Mas não está toda no ineditismo a urgência que esses espetáculos carregam. Mas também e principalmente na referência e reverência que muitos fazem à estética e às temáticas fincadas no árido solo fértil do Nordeste. Alguns textos, como o da montagem Ariano %u2013 O Cavaleiro Sertanejo, da companhia carioca Os Ciclomáticos sequer foram produzidos no Nordeste. Mas sabem, bebem e comungam do povo que somos. Foram buscar inspiração em autores ensolarados como Ariano Suassuna e os tantos tipos e símbolos que ele fundou e transportou do imaginário nordestino para o mundo.
Há na programação citações ainda mais explícitas à nossa produção teatral. Parido do punho do próprio Ariano, em carne e pena, o clássico Auto da Compadecida chega ao Festival com sotaque mineiro, numa belíssima montagem do Grupo Maria Cutia, com a direção cênica precisa e sensível de Gabriel Villela, que conseguiu unir a cultura do cangaço pernambucano ao barroco mineiro, sem sair da trilha aberta pelo Movimento Armorial de Ariano.

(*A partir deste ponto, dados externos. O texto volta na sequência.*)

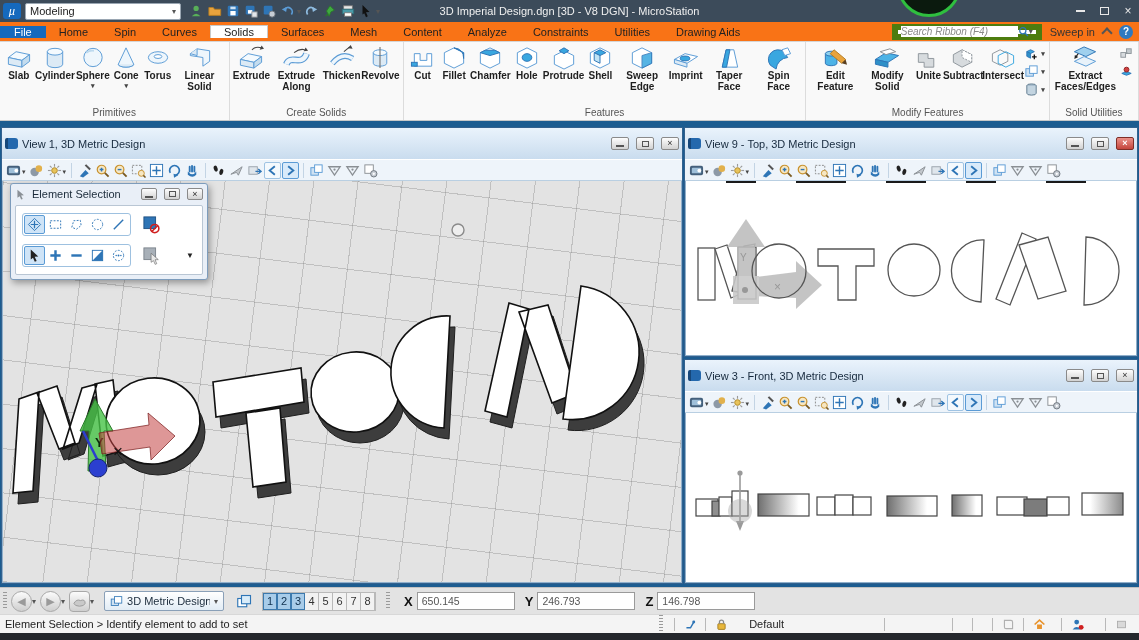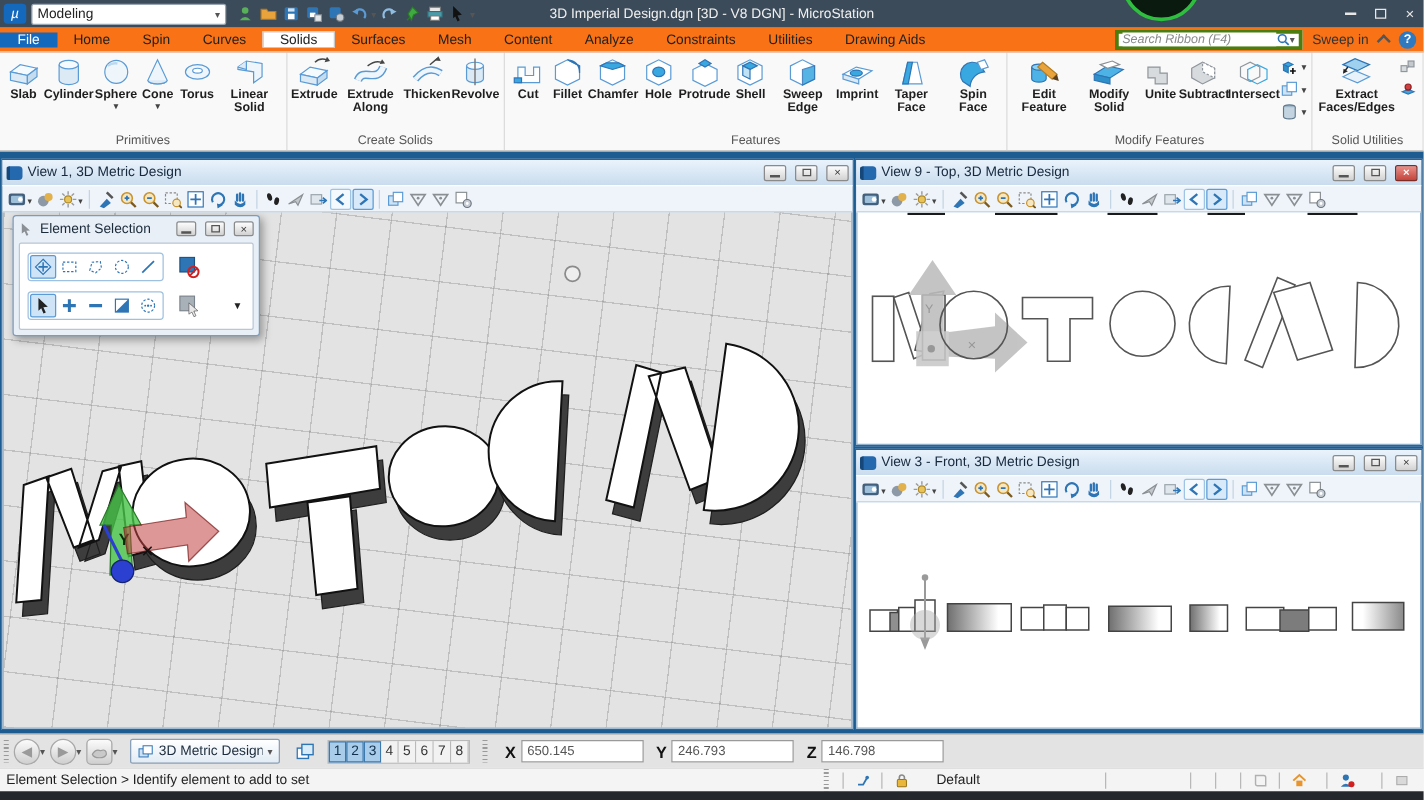--- a/index.html
+++ b/index.html
@@ -28,7 +28,7 @@
 .tab.file{background:#1569bd;color:#fff;padding:0 14px;}
 .tab.sel{background:#fff;border:1px solid #c9c9c9;border-bottom:none;}
 .tabrow-right{margin-left:auto;display:flex;align-items:center;gap:8px;padding-right:6px;}
-.searchbox{width:150px;height:16px;border:3px solid #4d7c0f;background:#fff;display:flex;align-items:center;padding:0 3px;}
+.searchbox{width:150px;height:16px;border:6px solid #4d7c0f;background:#fff;display:flex;align-items:center;padding:0 3px;}
 .searchbox input{flex:1;border:none;outline:none;font-size:10px;font-style:italic;color:#555;font-family:"Liberation Sans",sans-serif;min-width:0;}
 .searchbox input::placeholder{color:#8a8a8a;font-style:italic;}
 .signin{color:#333;}

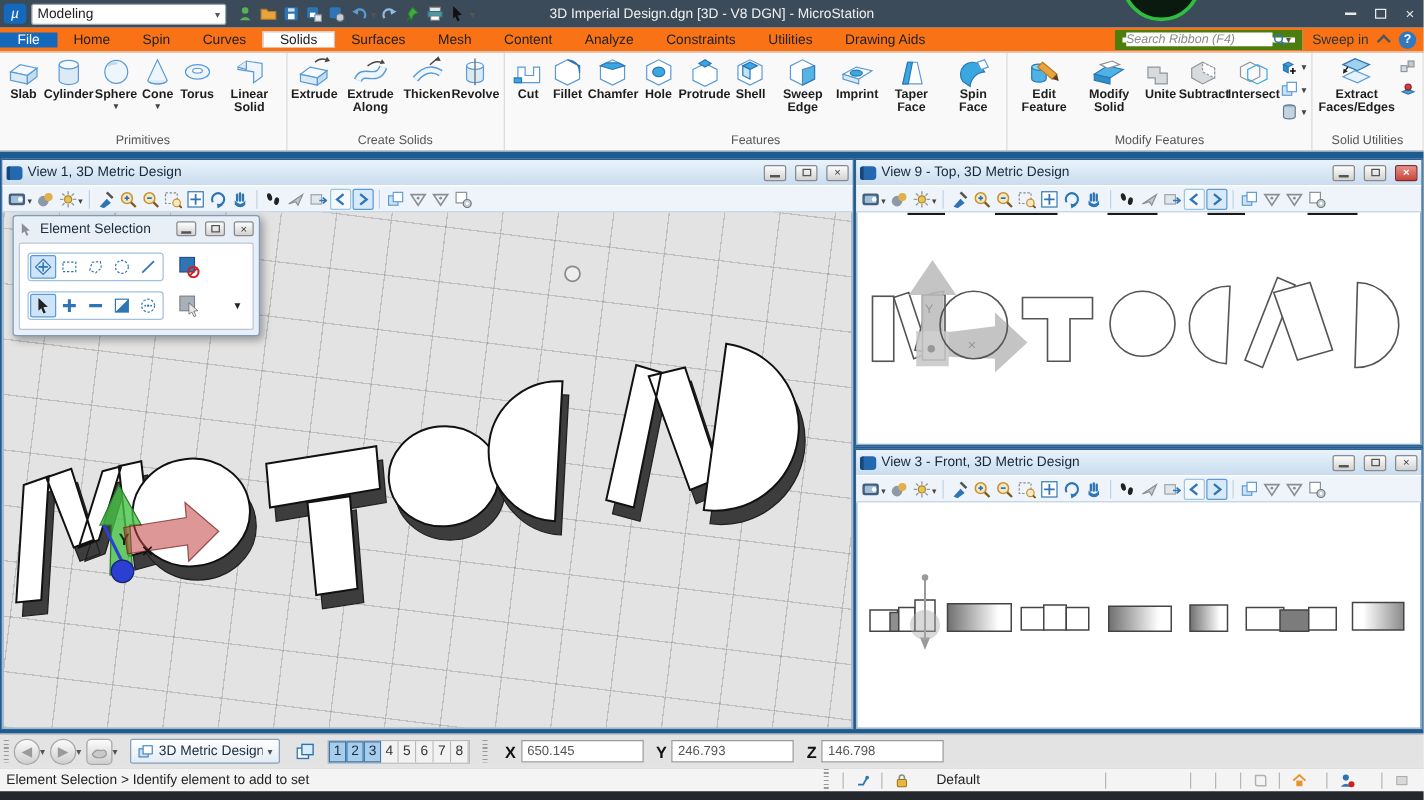--- a/index.html
+++ b/index.html
@@ -50,7 +50,7 @@
 
 .workspace{position:absolute;left:0;top:121px;width:1139px;height:466px;background:#1c5c90;}
 .vwin{position:absolute;background:#cfe0f0;border:1px solid #33618e;display:flex;flex-direction:column;}
-.vtitle{height:20px;display:flex;align-items:center;gap:4px;padding:0 3px;font-size:11px;color:#16293d;background:linear-gradient(#eaf3fc,#c9dcee);}
+.vtitle{height:31px;display:flex;align-items:center;gap:4px;padding:0 3px;font-size:11px;color:#16293d;background:linear-gradient(#eaf3fc,#c9dcee);}
 .vbook{width:13px;height:11px;background:#2468ad;border-radius:2px 3px 3px 2px;border-left:3px solid #16477a;}
 .vtitle .vt-label{flex:1;white-space:nowrap;overflow:hidden;}
 .wb{width:18px;height:13px;border:1px solid #8a8a8a;border-radius:2px;background:linear-gradient(#fdfdfd,#d2d2d2);display:flex;align-items:center;justify-content:center;margin-left:3px;font-size:9px;color:#333;line-height:1;}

São montagens que nos representam e, ao mesmo tempo, nos apresentam a nós mesmos, além de nos hastear bandeira a congregar territórios artísticos, afetivos e cívicos, num país assombrado e repartido por um projeto de poder excludente. Em cima e embaixo dos palcos, durante e depois do 21º Festival Recife do Teatro Nacional, que a arte e a força nordestina persistam farol aceso a nos guiar.